In precontact times, most items of Haida clothing were woven from red or yellow cedar bark. After the bark was peeled in long strips from the trees, the outer layer was split away, and the flexible inner layer was shredded and processed. The resulting felted strips of bark were soft and could be plaited, sewn or woven into a variety of fabrics that were either dense and watertight, or soft and comfortable. Women wore skirts and capes of cedar bark, while men wore long capes of cedar bark into which some mountain goat wool was woven for decorative effect. These items of clothing are well depicted in drawings by Sigismond Bacstrom, an artist aboard a trading ship, the Three Brothers, which visited Haida Gwaii in 1793.

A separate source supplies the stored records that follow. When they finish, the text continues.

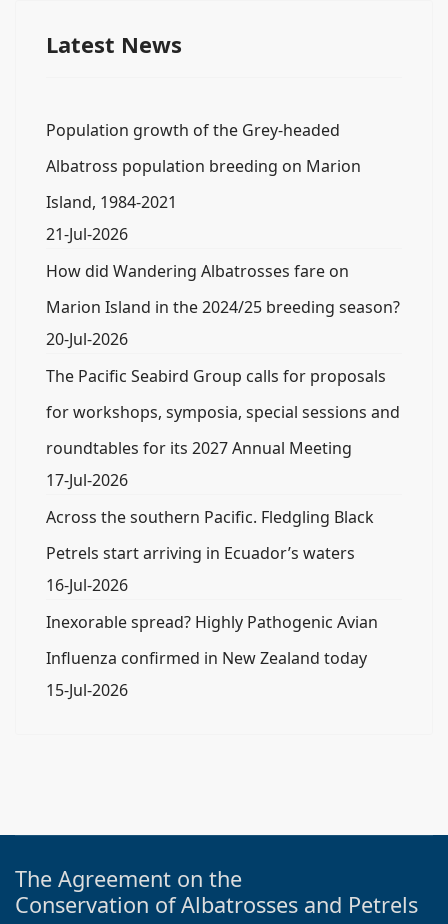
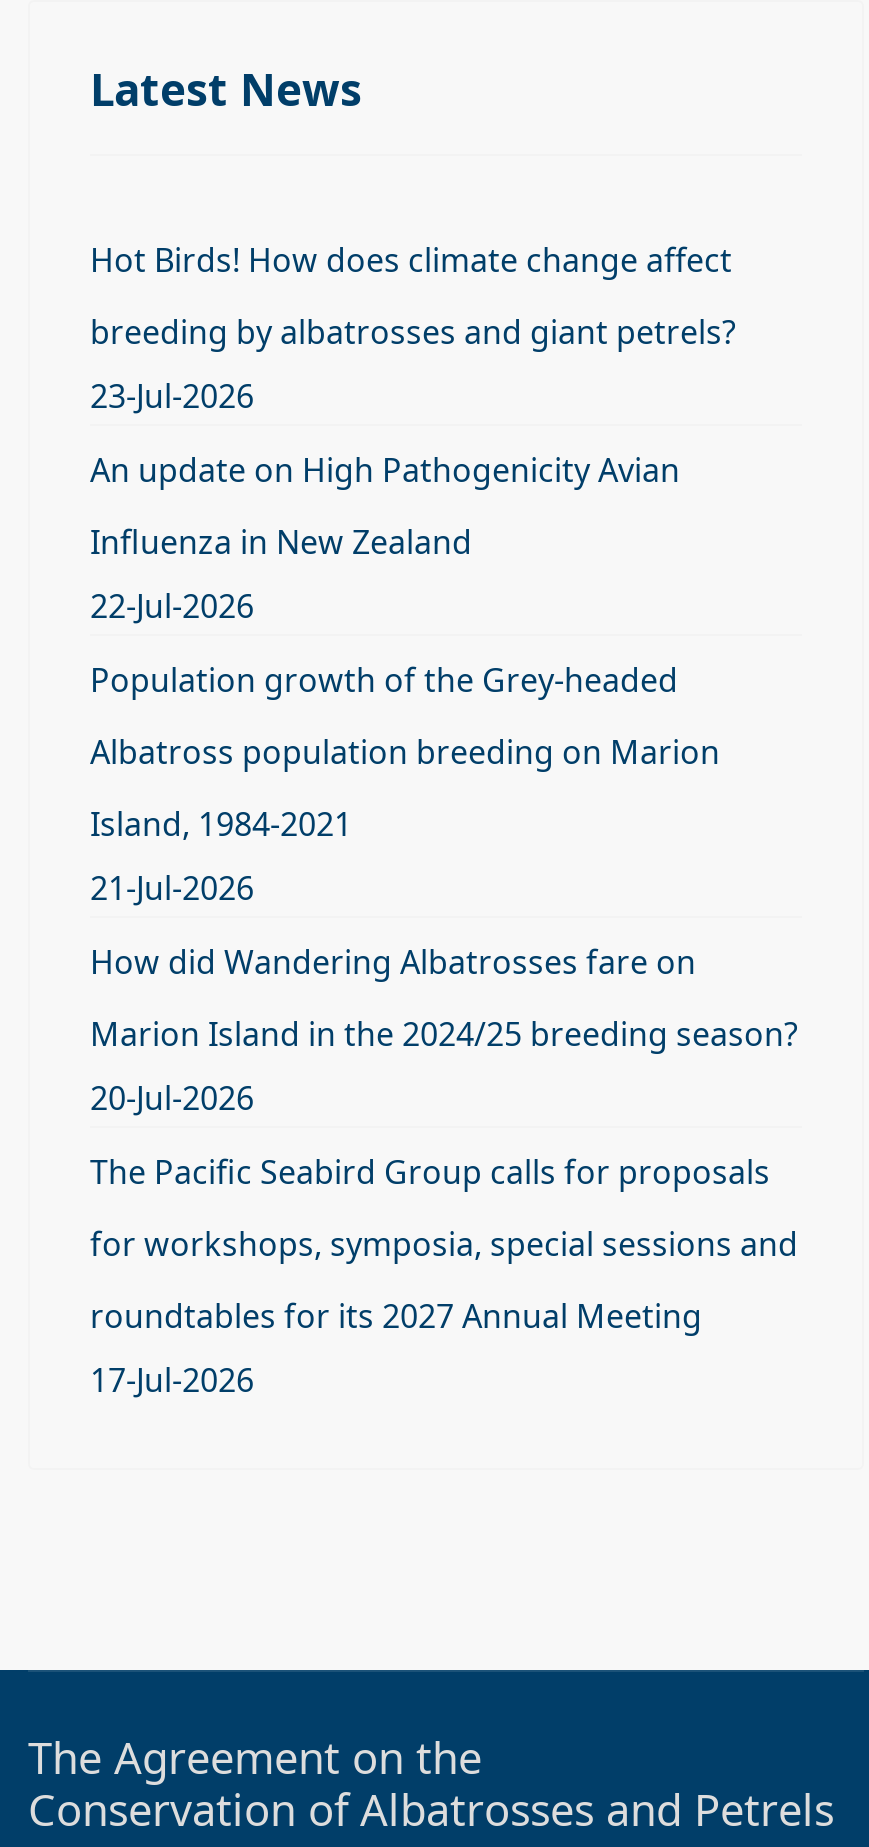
+ Hot Birds! How does climate change affect
+ breeding by albatrosses and giant petrels?
+ 23-Jul-2026
+ An update on High Pathogenicity Avian
+ Influenza in New Zealand
+ 22-Jul-2026

moved down: Population growth of the Grey-headed | Albatross population breeding on Marion | Island, 1984-2021 | ... | roundtables for its 2027 Annual Meeting | 17-Jul-2026

- Across the southern Pacific. Fledgling Black
- Petrels start arriving in Ecuador’s waters
- 16-Jul-2026
- Inexorable spread? Highly Pathogenic Avian
- Influenza confirmed in New Zealand today
- 15-Jul-2026
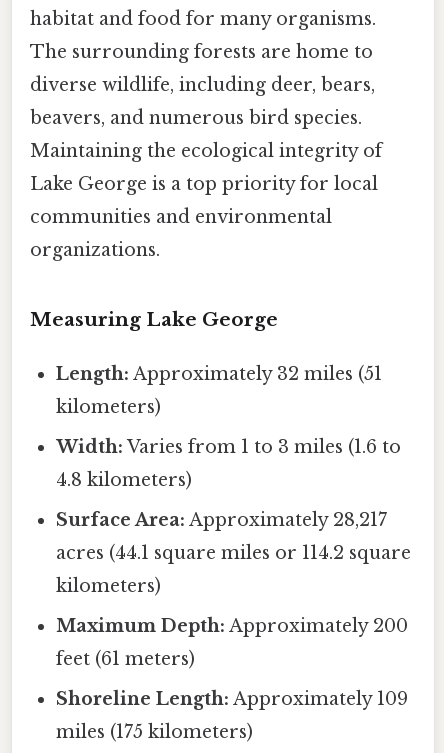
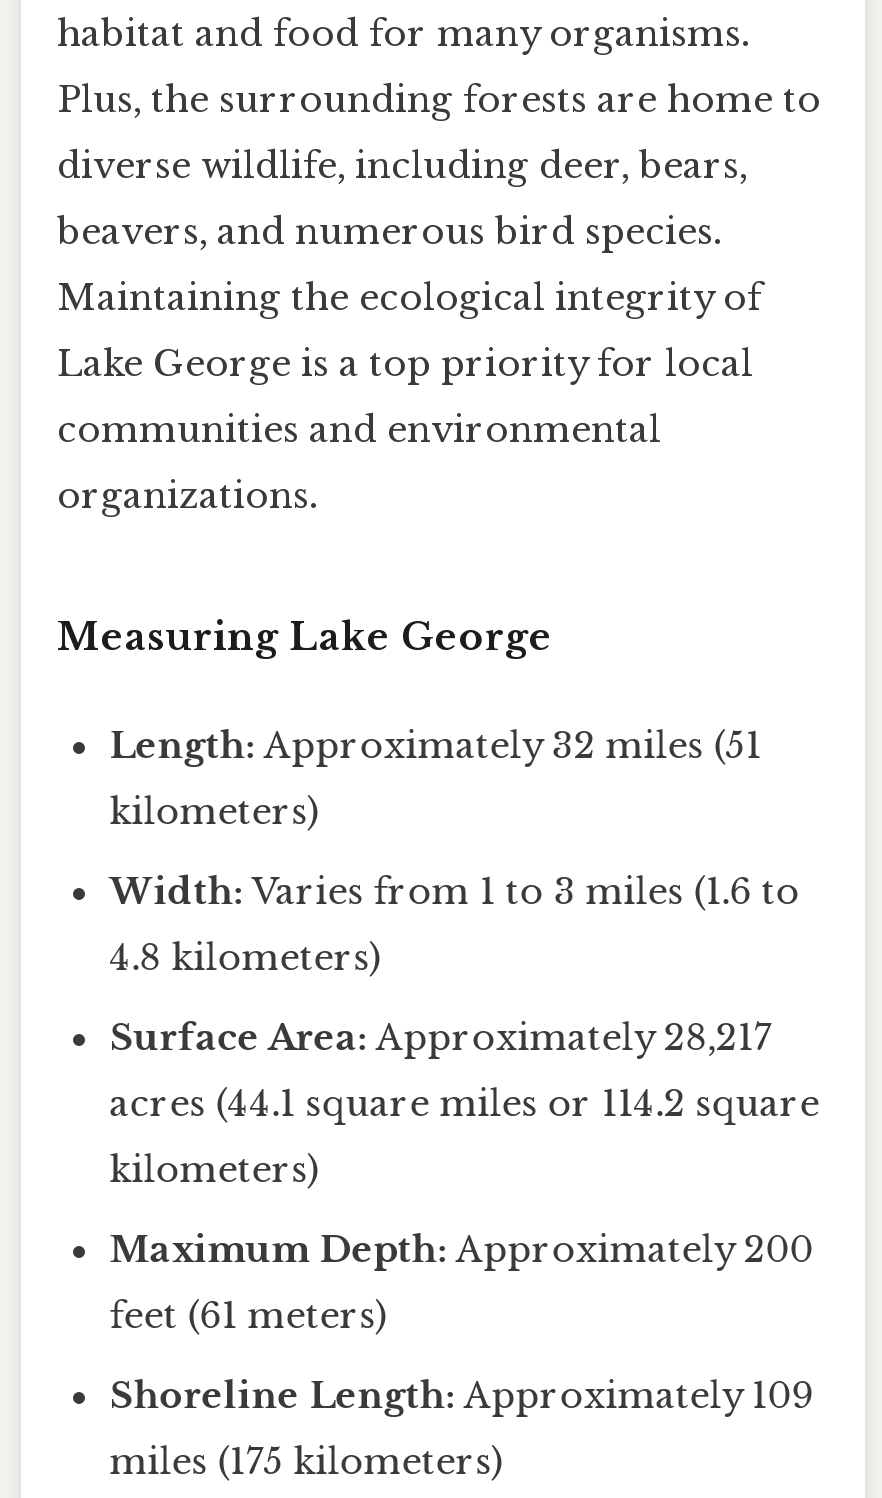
- The surrounding forests are home to
+ Plus, the surrounding forests are home to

||This photograph shows a Haida chief of the previous century in traditional dress, displaying his wealth of coppers before his lineage house (Haina village).
Photograph by Richard Maynard, 1888
Early examples of chief's capes have repetitive patterns of trophy heads, but after warfare was suppressed by the traders, the trophy heads were replaced with crest figures, and the amount of wool used was increased to the point where the cedar bark warps could not even be seen. The fur of sea otter or other animals was added to the neckline of capes for those of chiefly rank.
After contact, the everyday wear of men and women was an unadorned trade blanket, worn as a wraparound garment during the day and used as a covering at night. Slaves were clothed in handed-down blankets.